##### Data provided #####

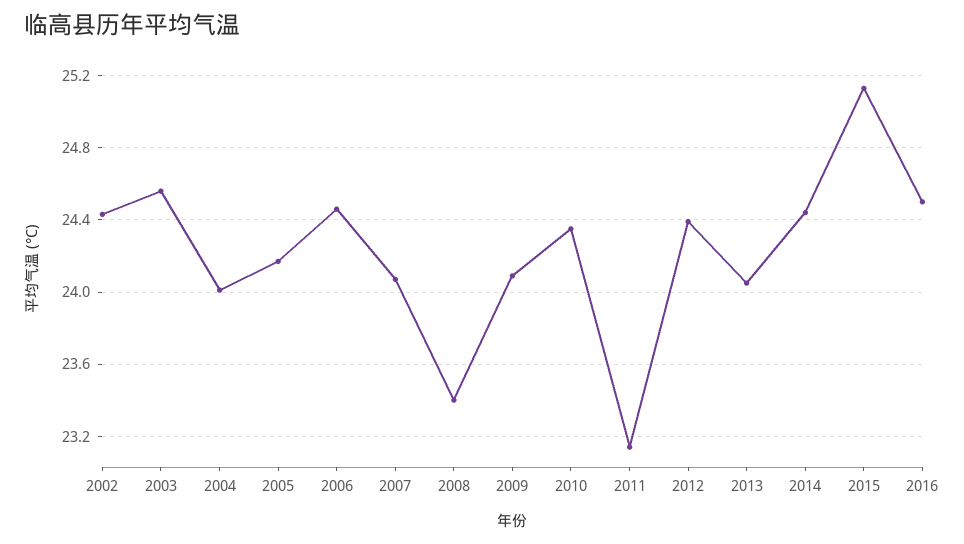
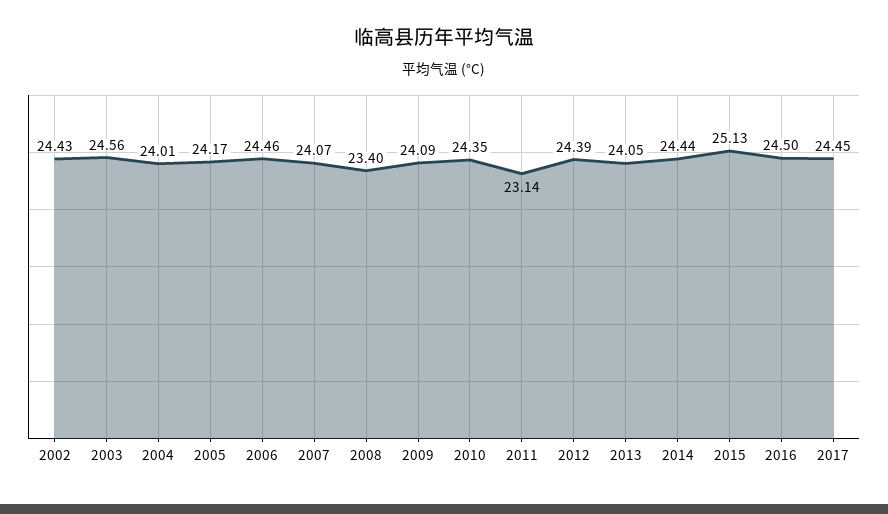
2017: none -> 24.45

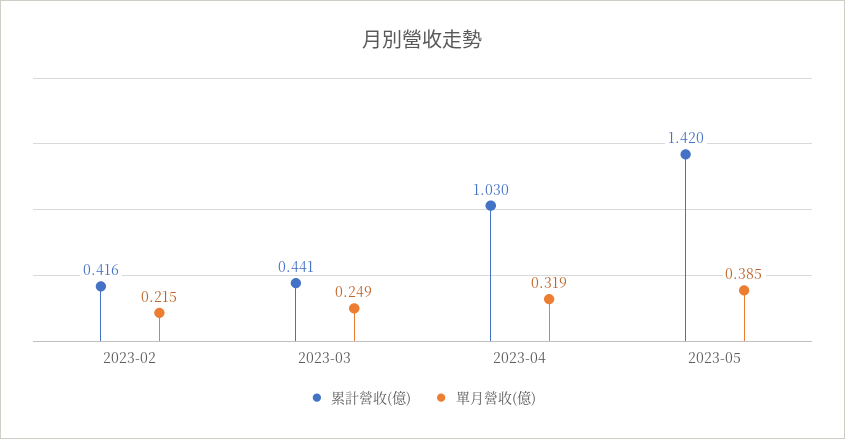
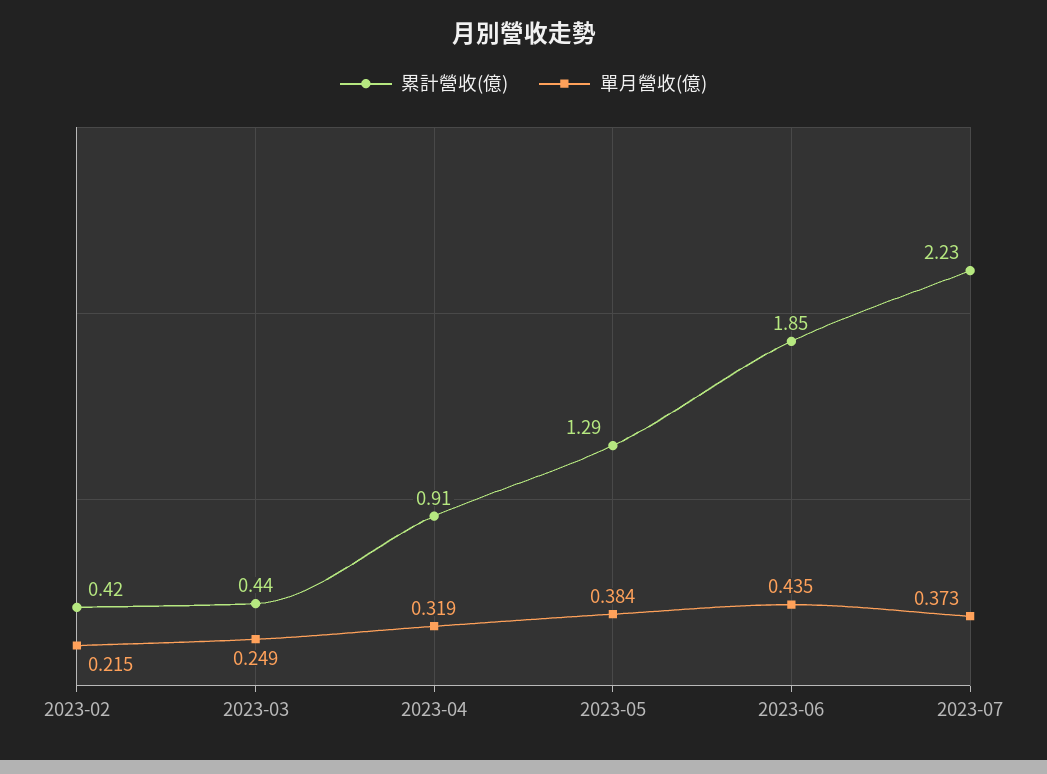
累計營收(億), 2023-04: 1.03 -> 0.91
累計營收(億), 2023-05: 1.42 -> 1.29
單月營收(億), 2023-05: 0.385 -> 0.384
累計營收(億), 2023-06: none -> 1.85
單月營收(億), 2023-06: none -> 0.435
累計營收(億), 2023-07: none -> 2.23
單月營收(億), 2023-07: none -> 0.373

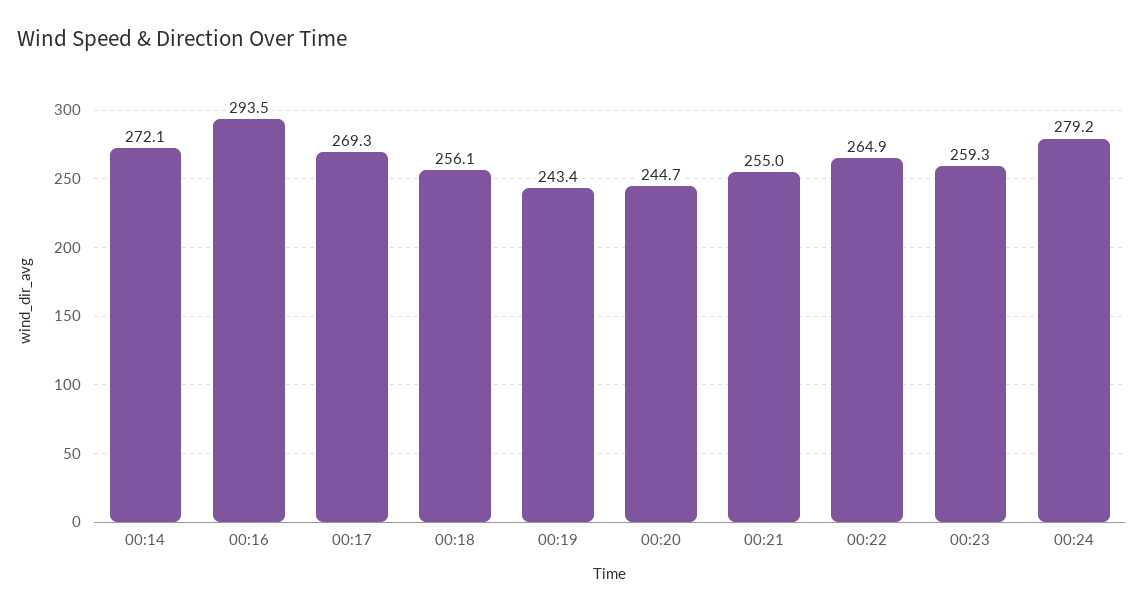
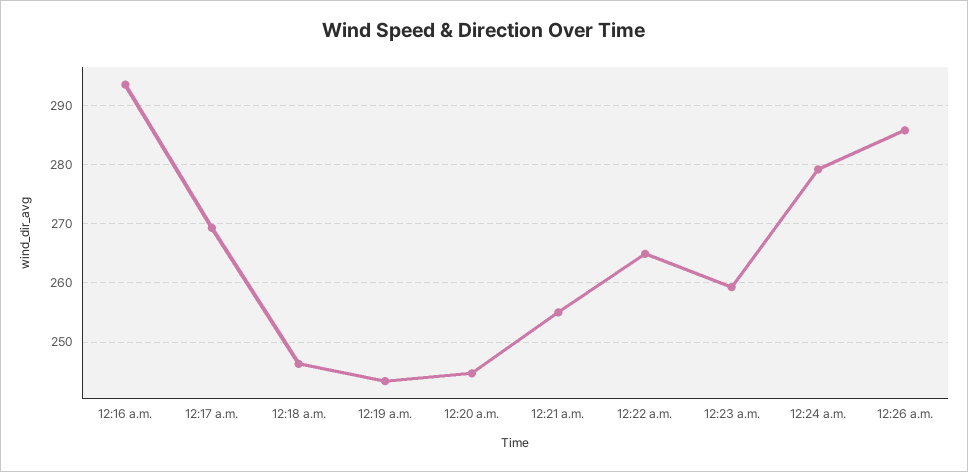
00:14: 272.1 -> none
00:18: 256.1 -> 246
12:26 a.m.: none -> 286

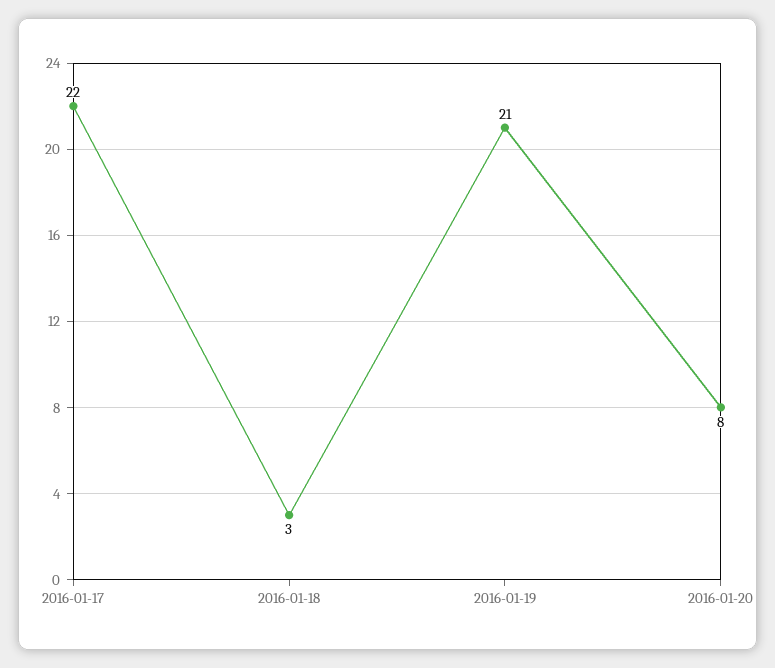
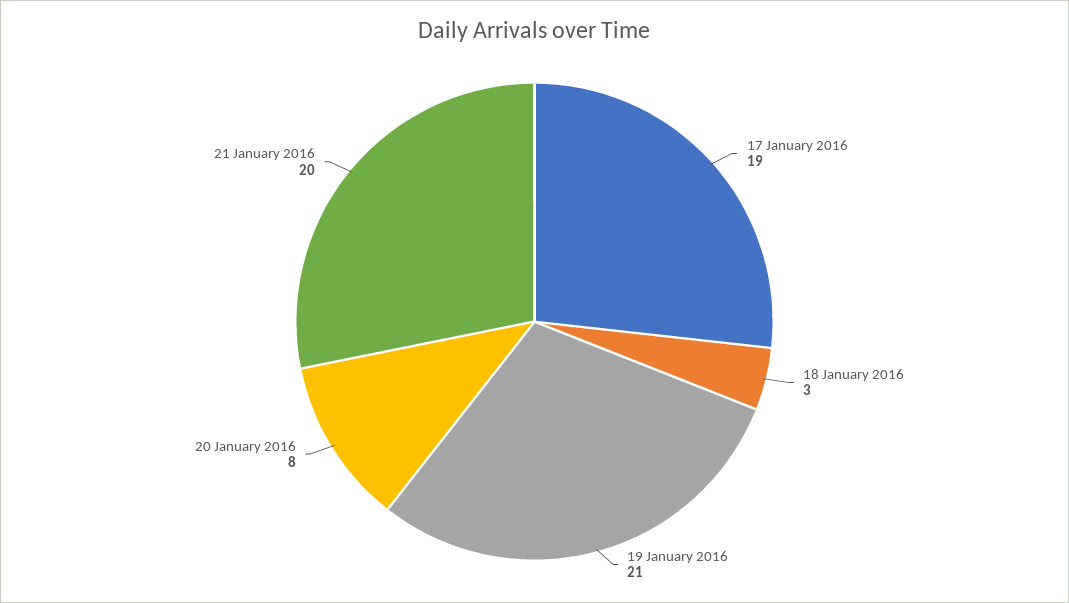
2016-01-17: 22 -> 19
21 January 2016: none -> 20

#####

**Your task**
Copy out each line of the data where the string "單月營收" appears.

**Answer box**
單月營收(億), 2023-05: 0.385 -> 0.384
單月營收(億), 2023-06: none -> 0.435
單月營收(億), 2023-07: none -> 0.373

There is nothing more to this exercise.